§ **Requirement**: Quote the data exactly, first line to the line containing "<li>A donor pledged", with no pictures.

§ **Provided information**:
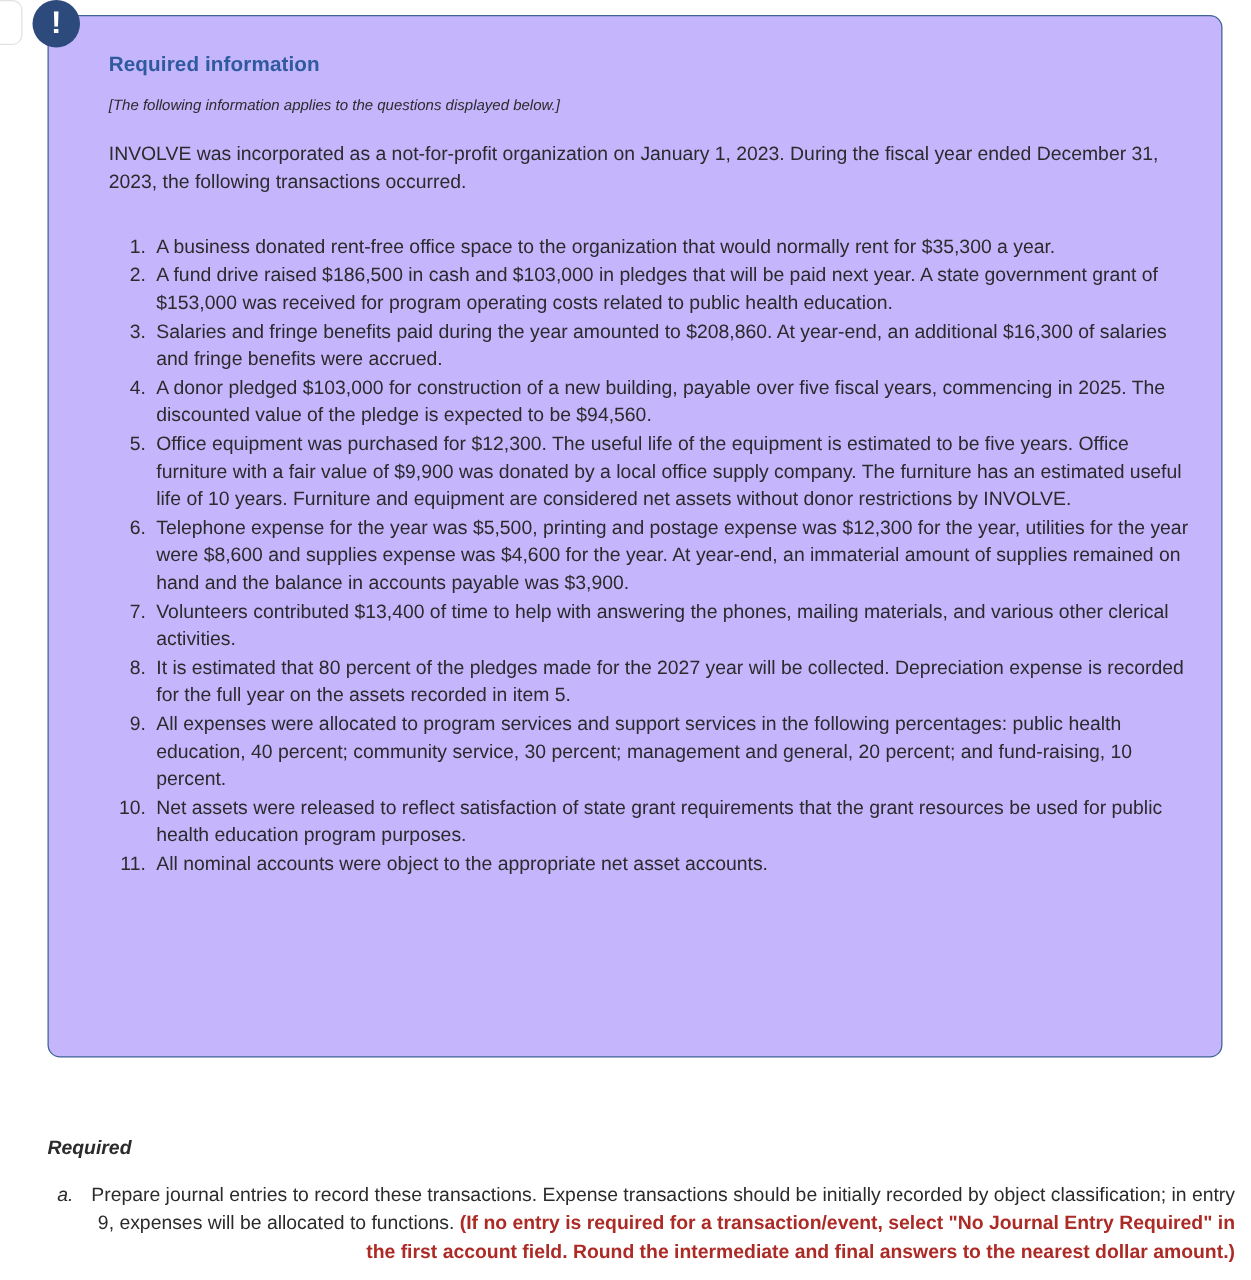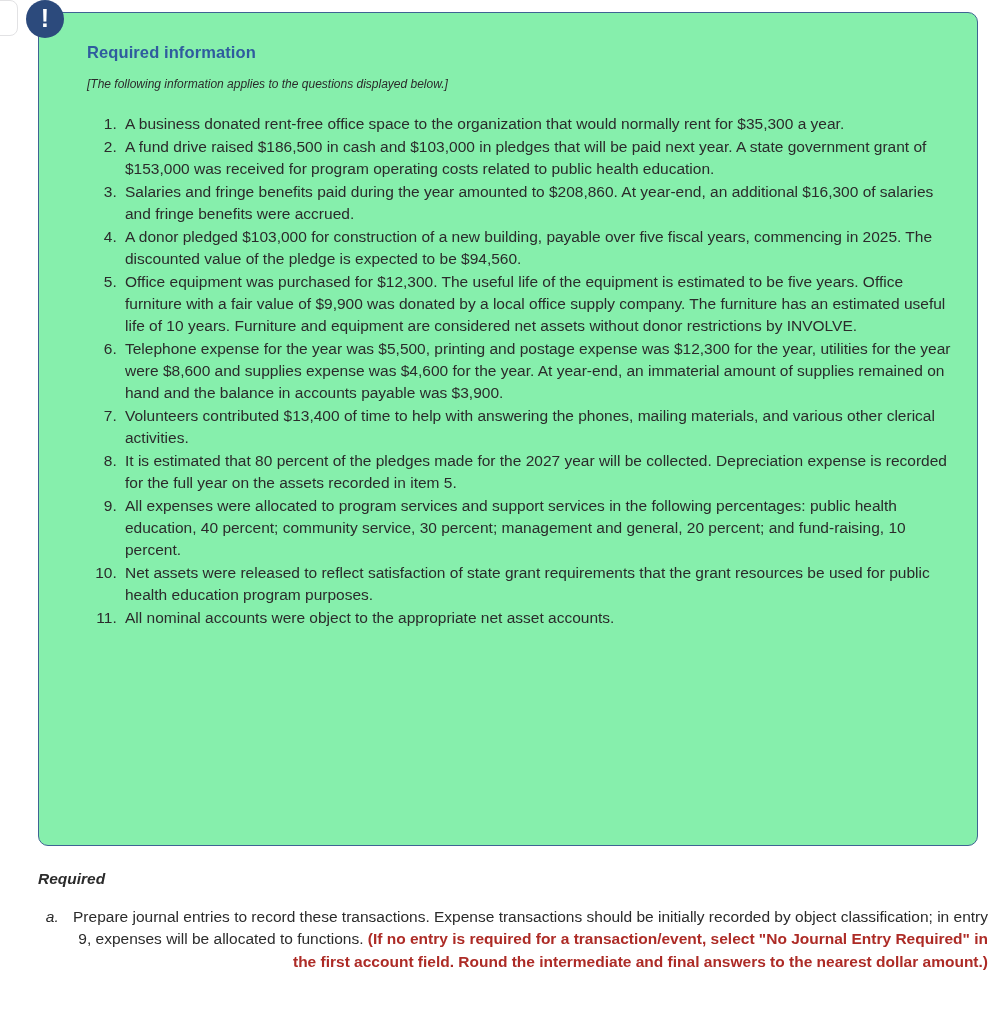--- a/index.html
+++ b/index.html
@@ -31,21 +31,21 @@
 
   
   .info-panel {
     position: absolute;
     left: 38px;
     top: 12px;
     width: 940px;
     height: 834px;
     border: 1.5px solid #3f6393;
     border-radius: 10px;
-    background: #86efac;
+    background: #c4b5fd;
   }
 
   
   .info-badge {
     position: absolute;
     left: 26px;
     top: 0px;
     width: 38px;
     height: 38px;
     border-radius: 50%;
@@ -106,21 +106,21 @@
     color: #2b2b2b;
   }
   ol.txn-list > li::marker {
     font-size: 15.5px;
   }
 
   
   .required-section {
     position: absolute;
     left: 38px;
-    top: 870px;
+    top: 910px;
     width: 950px;
   }
   .required-title {
     font-size: 15.5px;
     font-weight: bold;
     font-style: italic;
     margin: 0 0 18px 0;
     color: #2b2b2b;
   }
   ol.req-list {
@@ -152,20 +152,21 @@
   <span class="glyph">!</span>
 </div>
 
 <div class="info-panel">
   <div class="panel-inner">
 
     <div class="req-heading">Required information</div>
 
     <div class="bracket-note">[The following information applies to the questions displayed below.]</div>
 
+    <div class="intro-para">INVOLVE was incorporated as a not-for-profit organization on January 1, 2023. During the fiscal year ended December 31, 2023, the following transactions occurred.</div>
 
     <ol class="txn-list">
       <li>A business donated rent-free office space to the organization that would normally rent for $35,300 a year.</li>
       <li>A fund drive raised $186,500 in cash and $103,000 in pledges that will be paid next year. A state government grant of $153,000 was received for program operating costs related to public health education.</li>
       <li>Salaries and fringe benefits paid during the year amounted to $208,860. At year-end, an additional $16,300 of salaries and fringe benefits were accrued.</li>
       <li>A donor pledged $103,000 for construction of a new building, payable over five fiscal years, commencing in 2025. The discounted value of the pledge is expected to be $94,560.</li>
       <li>Office equipment was purchased for $12,300. The useful life of the equipment is estimated to be five years. Office furniture with a fair value of $9,900 was donated by a local office supply company. The furniture has an estimated useful life of 10 years. Furniture and equipment are considered net assets without donor restrictions by INVOLVE.</li>
       <li>Telephone expense for the year was $5,500, printing and postage expense was $12,300 for the year, utilities for the year were $8,600 and supplies expense was $4,600 for the year. At year-end, an immaterial amount of supplies remained on hand and the balance in accounts payable was $3,900.</li>
       <li>Volunteers contributed $13,400 of time to help with answering the phones, mailing materials, and various other clerical activities.</li>
       <li>It is estimated that 80 percent of the pledges made for the 2027 year will be collected. Depreciation expense is recorded for the full year on the assets recorded in item 5.</li>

§ **Written solution**:
--- a/index.html
+++ b/index.html
@@ -31,21 +31,21 @@
 
   
   .info-panel {
     position: absolute;
     left: 38px;
     top: 12px;
     width: 940px;
     height: 834px;
     border: 1.5px solid #3f6393;
     border-radius: 10px;
-    background: #86efac;
+    background: #c4b5fd;
   }
 
   
   .info-badge {
     position: absolute;
     left: 26px;
     top: 0px;
     width: 38px;
     height: 38px;
     border-radius: 50%;
@@ -106,21 +106,21 @@
     color: #2b2b2b;
   }
   ol.txn-list > li::marker {
     font-size: 15.5px;
   }
 
   
   .required-section {
     position: absolute;
     left: 38px;
-    top: 870px;
+    top: 910px;
     width: 950px;
   }
   .required-title {
     font-size: 15.5px;
     font-weight: bold;
     font-style: italic;
     margin: 0 0 18px 0;
     color: #2b2b2b;
   }
   ol.req-list {
@@ -152,20 +152,21 @@
   <span class="glyph">!</span>
 </div>
 
 <div class="info-panel">
   <div class="panel-inner">
 
     <div class="req-heading">Required information</div>
 
     <div class="bracket-note">[The following information applies to the questions displayed below.]</div>
 
+    <div class="intro-para">INVOLVE was incorporated as a not-for-profit organization on January 1, 2023. During the fiscal year ended December 31, 2023, the following transactions occurred.</div>
 
     <ol class="txn-list">
       <li>A business donated rent-free office space to the organization that would normally rent for $35,300 a year.</li>
       <li>A fund drive raised $186,500 in cash and $103,000 in pledges that will be paid next year. A state government grant of $153,000 was received for program operating costs related to public health education.</li>
       <li>Salaries and fringe benefits paid during the year amounted to $208,860. At year-end, an additional $16,300 of salaries and fringe benefits were accrued.</li>
       <li>A donor pledged $103,000 for construction of a new building, payable over five fiscal years, commencing in 2025. The discounted value of the pledge is expected to be $94,560.</li>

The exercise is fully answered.